*Raw data*
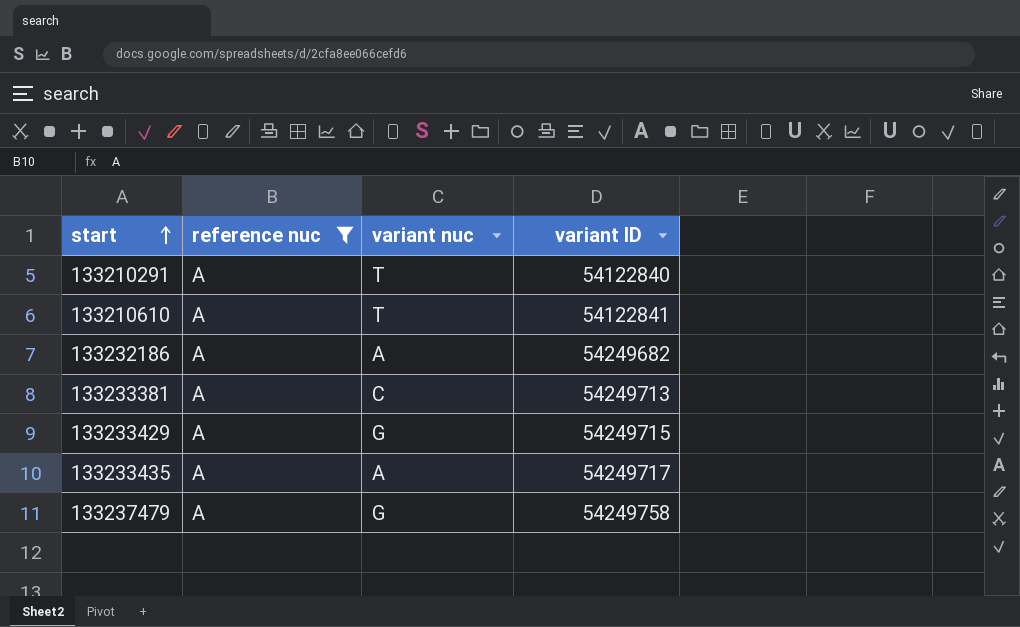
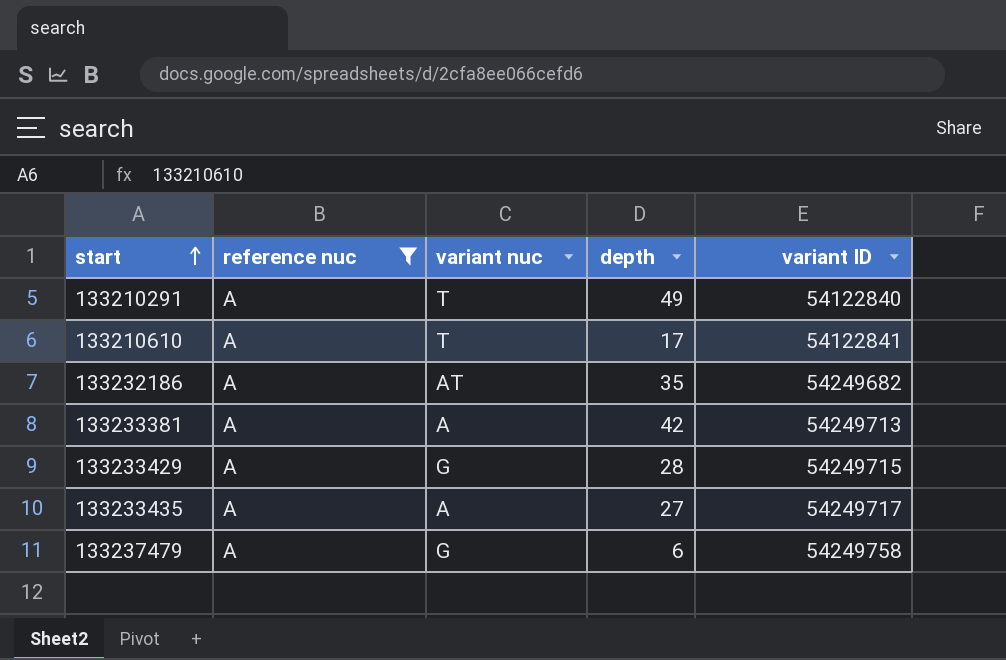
column depth | position: none -> 4
133232186 | variant nuc: A -> AT
133233381 | variant nuc: C -> A

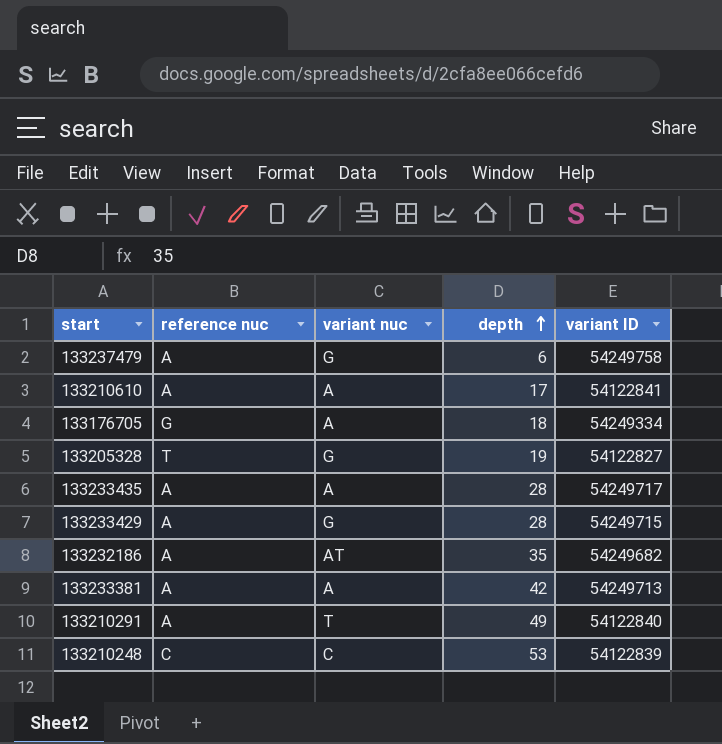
filter: reference nuc = A -> none
row order: start ascending -> depth ascending
133210610 | variant nuc: T -> A
133233435 | depth: 27 -> 28

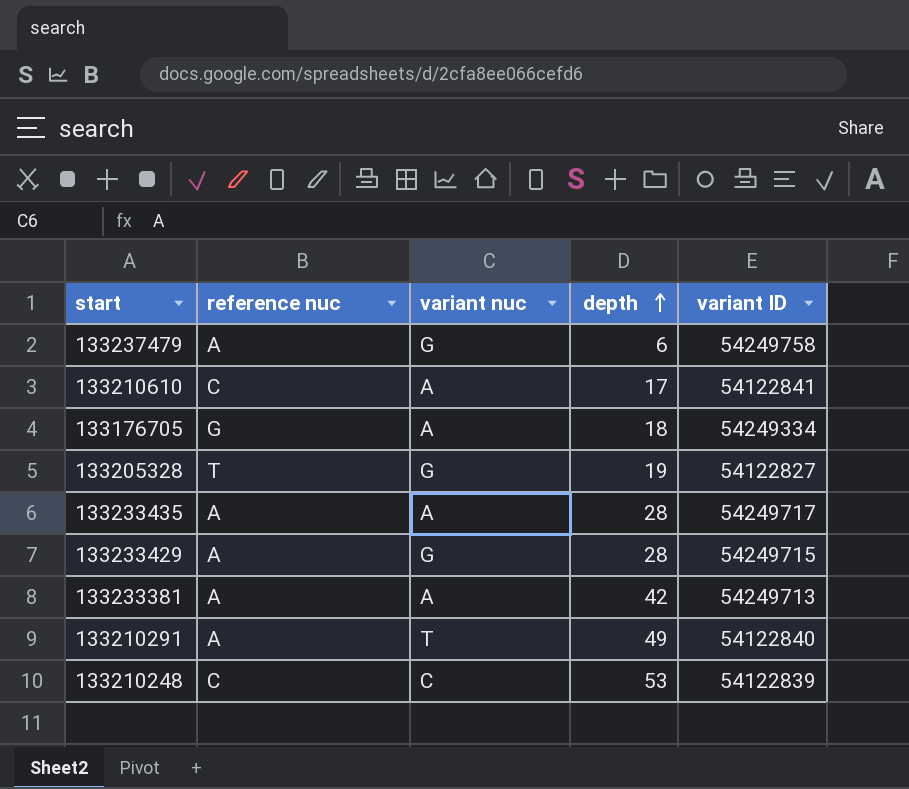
row 133232186: A | AT | 35 | 54249682 -> none
133210610 | reference nuc: A -> C

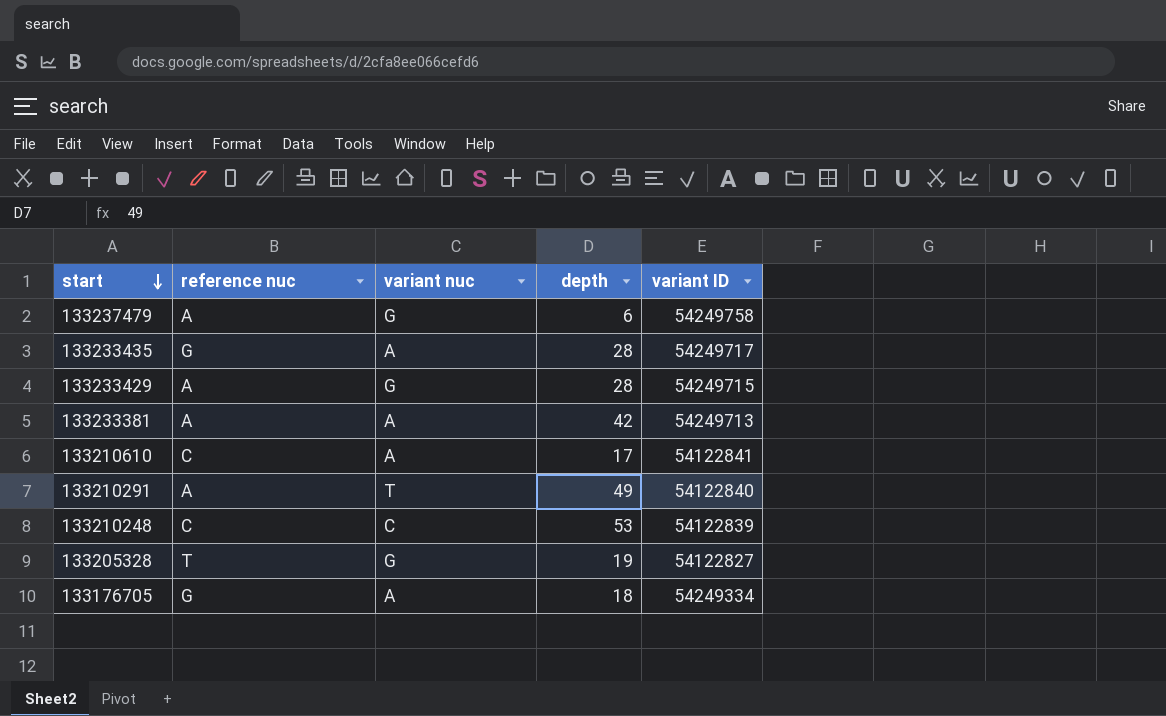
row order: depth ascending -> start descending
133233435 | reference nuc: A -> G

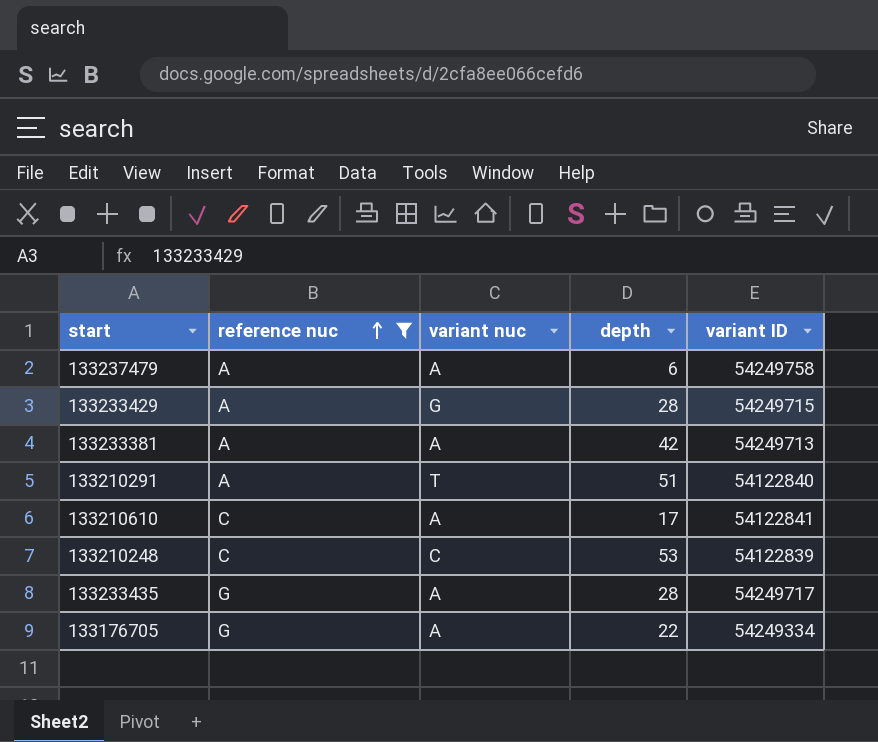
filter: none -> reference nuc != T
row order: start descending -> reference nuc ascending
133237479 | variant nuc: G -> A
133210291 | depth: 49 -> 51
133176705 | depth: 18 -> 22

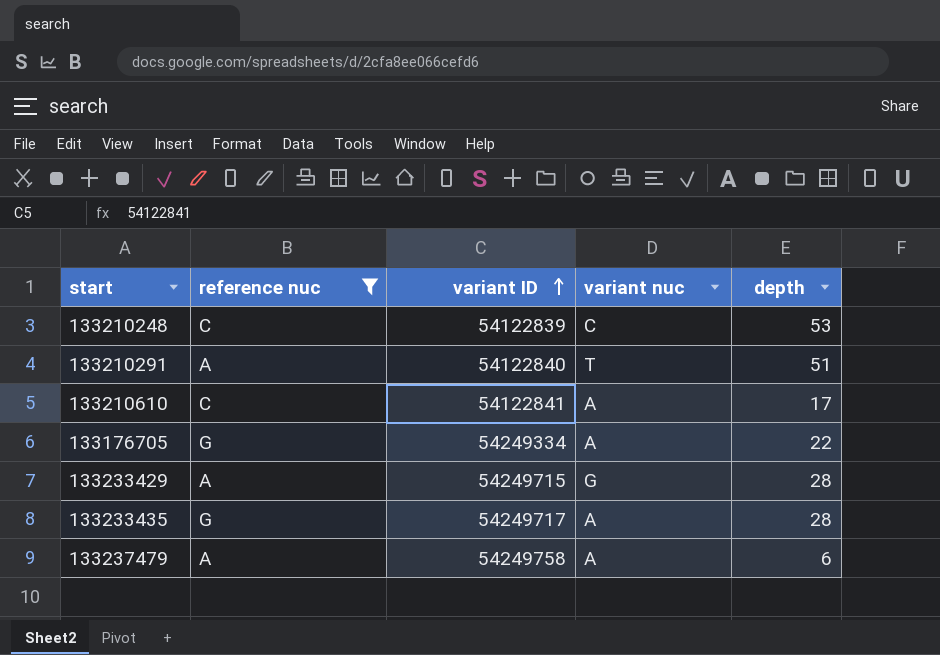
row order: reference nuc ascending -> variant ID ascending
column variant ID | position: 5 -> 3
row 133233381: A | A | 42 | 54249713 -> none

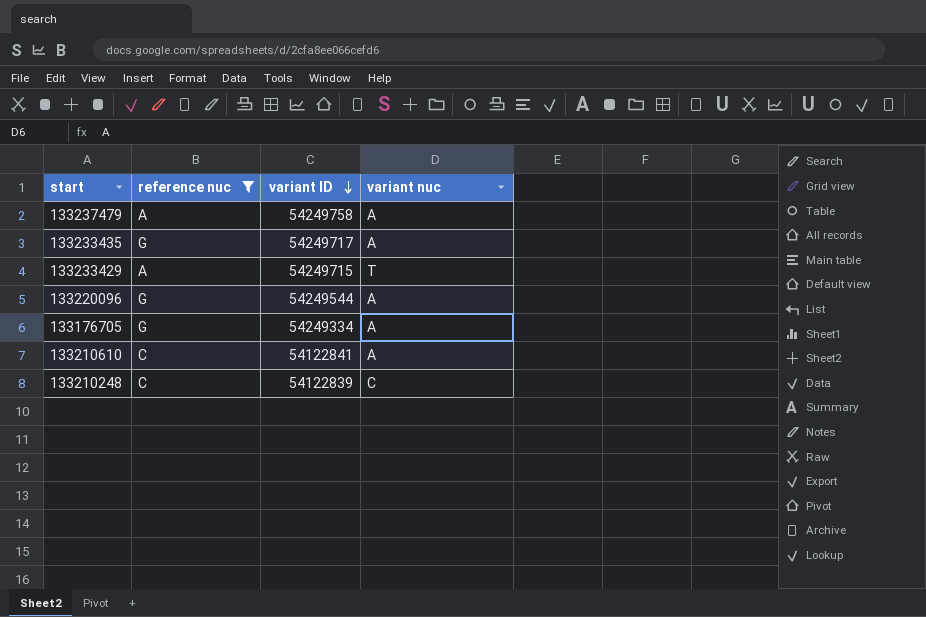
row order: variant ID ascending -> variant ID descending
column depth | position: 5 -> none
row 133210291: A | 54122840 | T | 51 -> none
133233429 | variant nuc: G -> T
row 133220096: none -> G | 54249544 | A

*What you have to do*
Only the lines from the one containing "filter: none -> reference nuc != T" through the end of the records above should be retyped, exactly as they stand, with any pictures left out.

*Problem solution*
filter: none -> reference nuc != T
row order: start descending -> reference nuc ascending
133237479 | variant nuc: G -> A
133210291 | depth: 49 -> 51
133176705 | depth: 18 -> 22

row order: reference nuc ascending -> variant ID ascending
column variant ID | position: 5 -> 3
row 133233381: A | A | 42 | 54249713 -> none

row order: variant ID ascending -> variant ID descending
column depth | position: 5 -> none
row 133210291: A | 54122840 | T | 51 -> none
133233429 | variant nuc: G -> T
row 133220096: none -> G | 54249544 | A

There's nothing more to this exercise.